Because most of these hymns are old, I can include the lyrics without fear of breaching copyright – hope 😀.
“Creator of the Stars of Night” is an ancient Advent hymn with deep roots in Christian tradition. It originated in Latin as Conditor alme siderum and has been sung for centuries in evening prayer services during Advent.
1. Creator of the stars of night,
Your people's everlasting light,
Jesu, Redeemer, save us all,
And hear your servants when they call.
2. In sorrow at the helpless cry
Of all creation doomed to die,
Did save our lost and guilty race
By healing gifts of heav'nly grace.
3. When Earth was near its evening hour,
You did, in love’s redeeming pow’r,
Like bridegroom from his chamber, come
Forth from a virgin mother’s womb.
4. At your great name, exalted now,
All knees in lowly homage bow;
All things in Heav’n and Earth adore
And own you King forevermore.
5. To you, O Holy One, we pray,
Our Judge in that tremendous day,
Ward off, while yet we dwell below,
The weapons of our crafty foe.
6. To God the Father, God the Son,
And God the Spirit, Three in One,
Praise, honor, might, and glory be,
From age to age eternally.

For the last few years, I’ve gone along to the Advent Procession is Saint Mary’s Cathedral in Limerick. All the lights are turned off, and a little choir walks around the cathedral and sings advent hymns. Creator of the Stars of Night is sung each year.

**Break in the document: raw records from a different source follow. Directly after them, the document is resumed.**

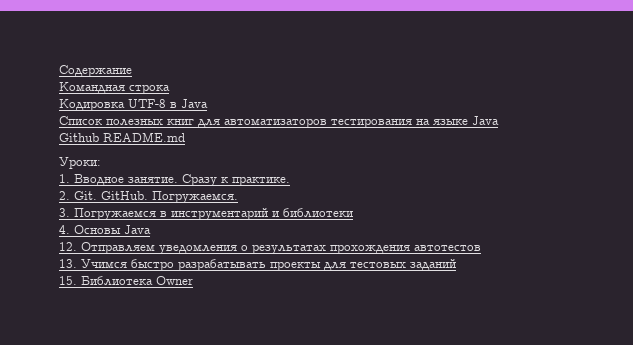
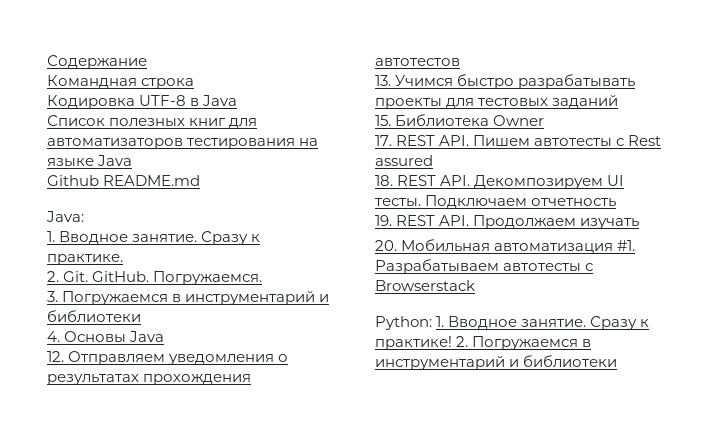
[59,157,101,169] Уроки: -> [46,211,84,222] Java:
(193, 280) none -> [375,135,662,147] [375,155,433,166] [375,175,625,189] [375,195,617,208] [375,215,640,229] [375,239,636,253] [375,259,594,274] [375,280,475,291] [375,316,650,330] [375,336,592,350] [375,355,618,370] // 17. REST API. Пишем автотесты с Rest assured // 18. REST API. Декомпозируем UI тесты. Подключаем отчетность // 19. REST API. Продолжаем изучать // 20. Мобильная автоматизация #1. Разрабатываем автотесты с Browserstack // Python: 1. Вводное занятие. Сразу к практике! 2. Погружаемся в инструментарий и библиотеки

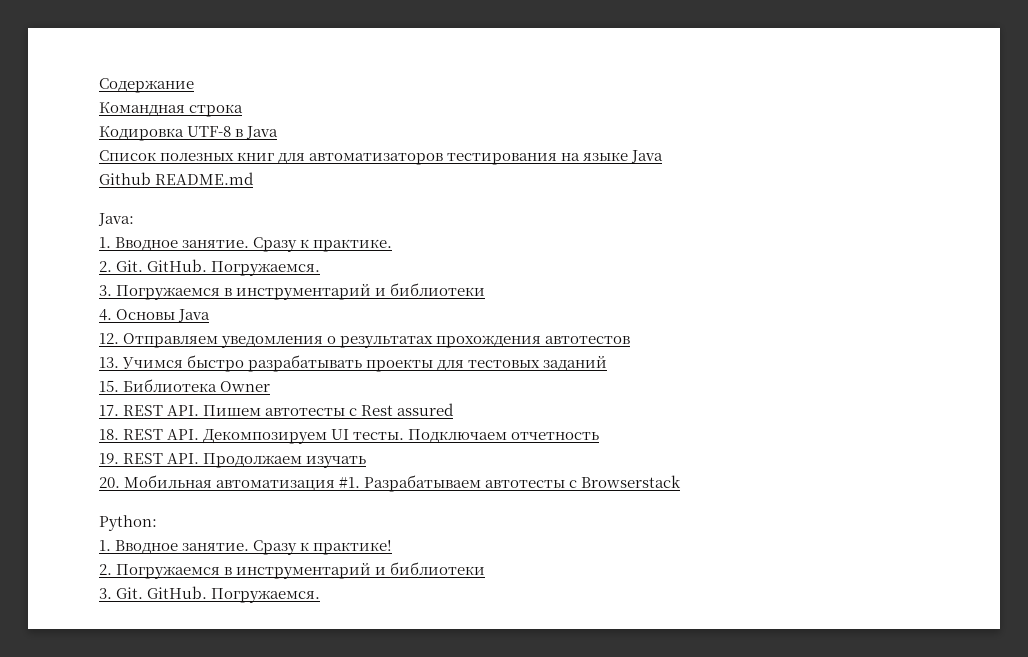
(432, 323) none -> (157, 523) //
(452, 343) none -> (393, 547) //
(618, 361) none -> [99,586,321,603] // 3. Git. GitHub. Погружаемся.

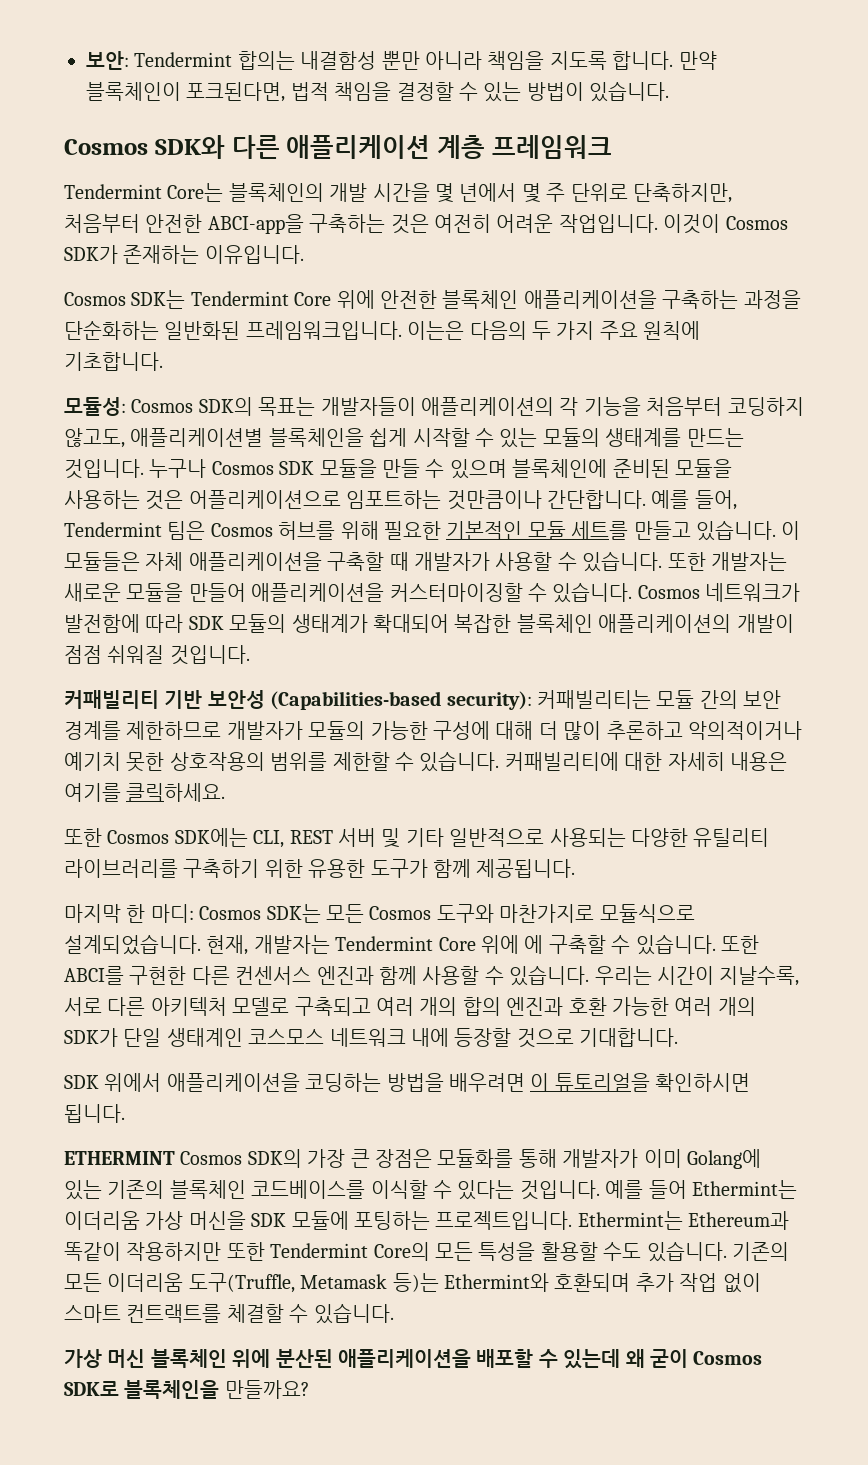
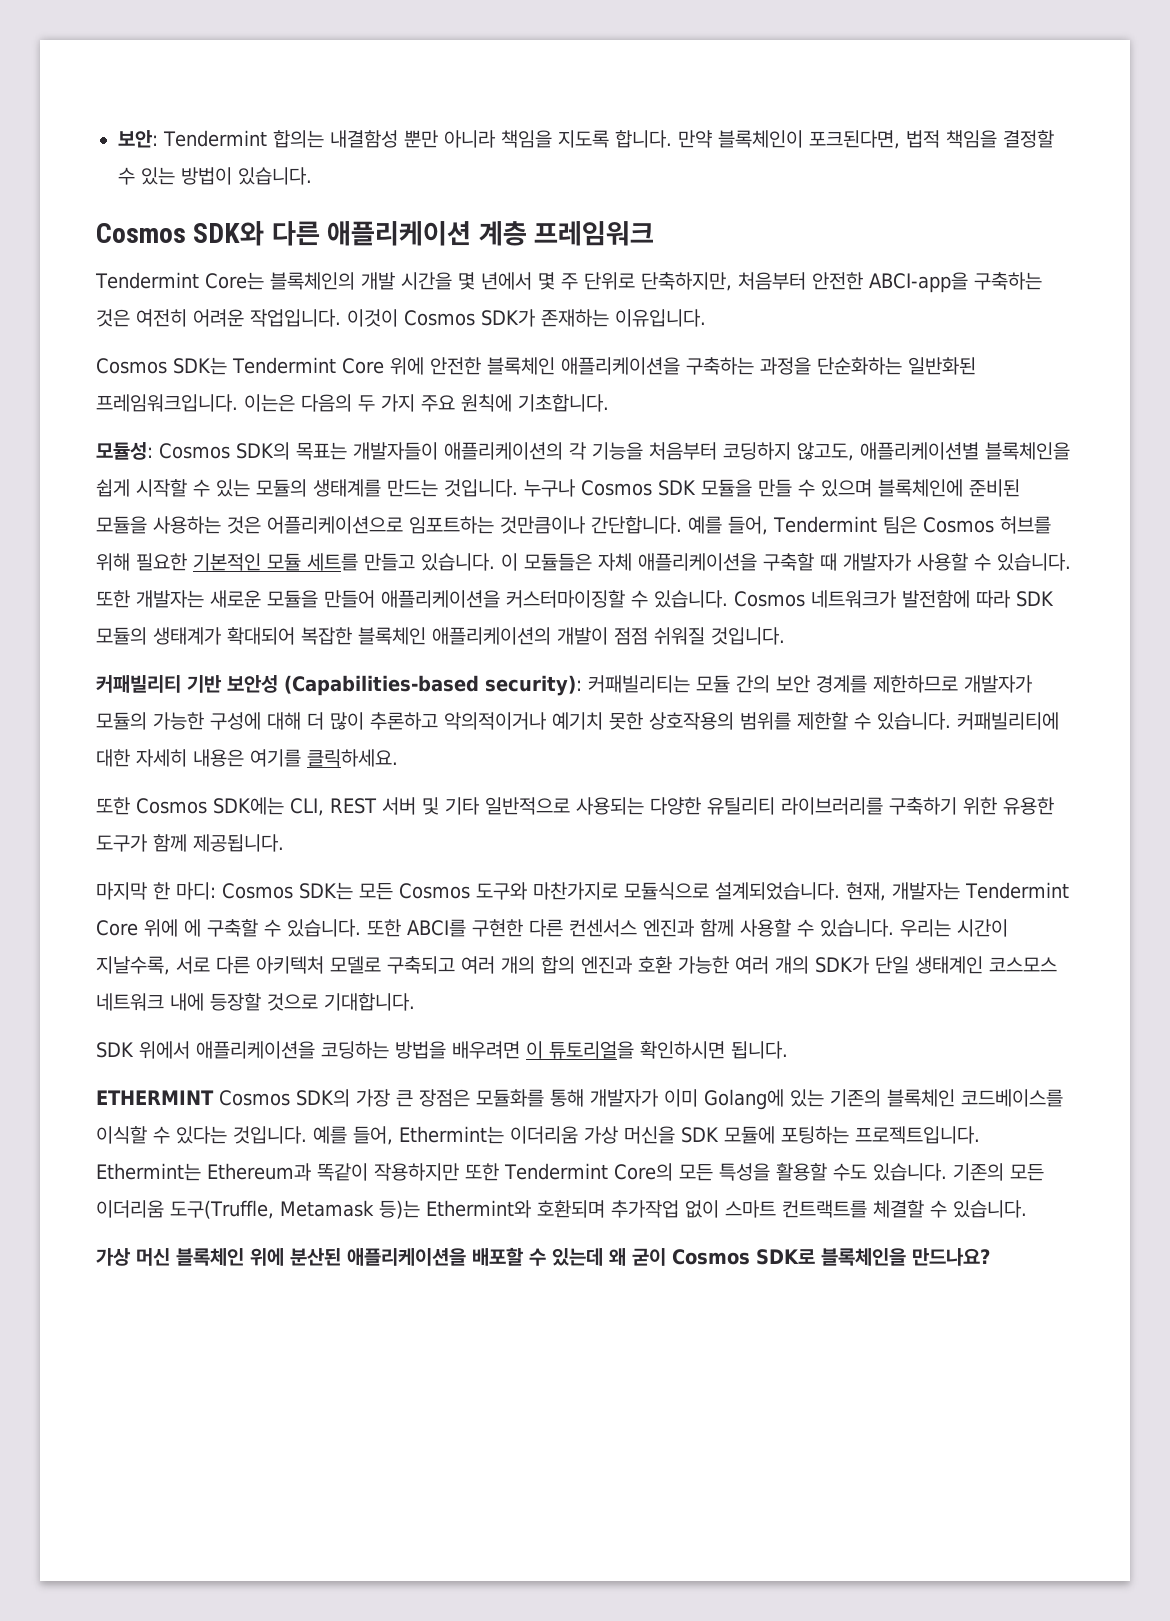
[648,1180,687,1199] 들어 -> [353,1126,393,1145] 들어,
[635,1273,718,1292] 추가 작업 -> [610,1200,679,1218] 추가작업
[224,1380,309,1399] 만들까요? -> [912,1248,990,1266] 만드나요?

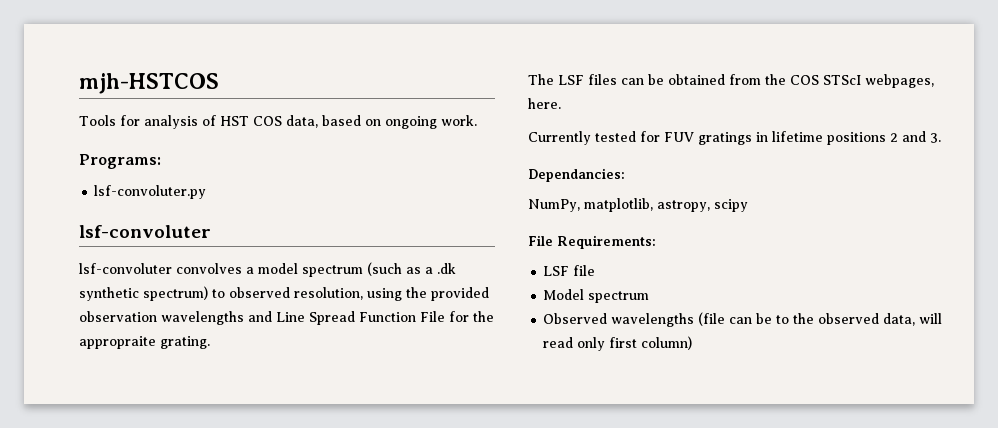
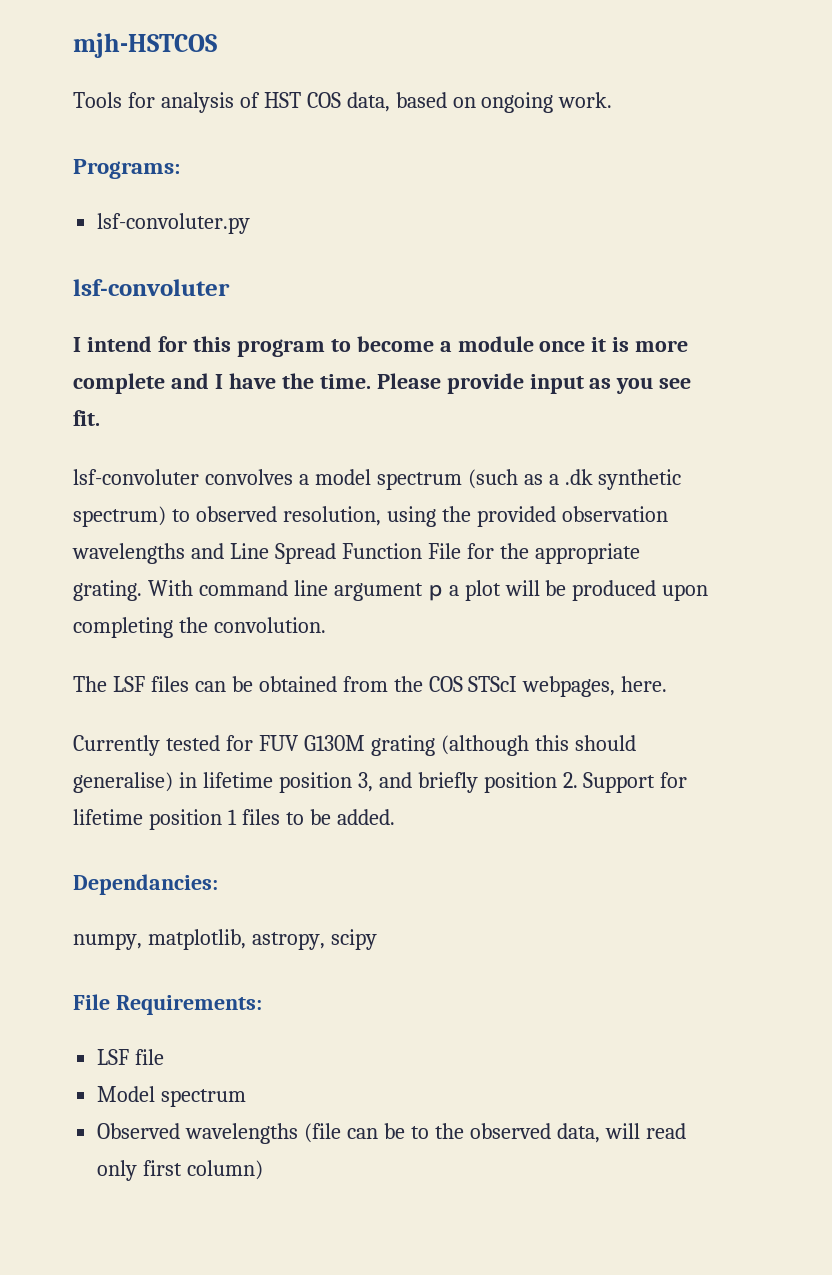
(211, 231) none -> [73,336,689,357] [73,373,692,394] [73,410,100,426] // I intend for this program to become a module once it is more complete and I have the time. Please provide input as you see fit.
[79,336,156,349] appropraite -> [534,543,640,564] appropriate
(210, 342) none -> [147,580,709,601] [73,617,326,638] With command line argument p a plot will be produced upon completing the convolution.
[698,131,941,145] gratings in lifetime positions 2 and 3. -> [303,735,636,756] [73,772,688,793] [73,809,395,830] G130M grating (although this should generalise) in lifetime position 3, and briefly position 2. Support for lifetime position 1 files to be added.
[528,199,580,212] NumPy, -> [73,933,142,950] numpy,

I rarely think of Jesus as a baby, apart from Christmas. My key picture of him is in the gospels and his glorified form in the Book of Revelation. At Your Feet We Fall is based on John’s vision of the risen, ascended Jesus in Revelation 1.
But it’s also amazing to think of this tiny baby, and to think of the stars and how these came into existence through the very person who appears in that little manger in Bethlehem. The Christmas story is told in Matthew and Luke’s gospel. But John’s gospel goes right back to eternity:
John 1:1-3 and 1
In the beginning was the Word, and the Word was with God, and the Word was God. 2 He was with God in the beginning. 3 Through him all things were made; without him nothing was made that has been made.
John 1:14
14 The Word became flesh and made his dwelling among us. We have seen his glory, the glory of the one and only Son, who came from the Father, full of grace and truth.
Colossians 1:15–17
“The Son is the image of the invisible God, the firstborn over all creation. For in him all things were created: things in heaven and on earth, visible and invisible… all things have been created through him and for him. He is before all things, and in him all things hold together.”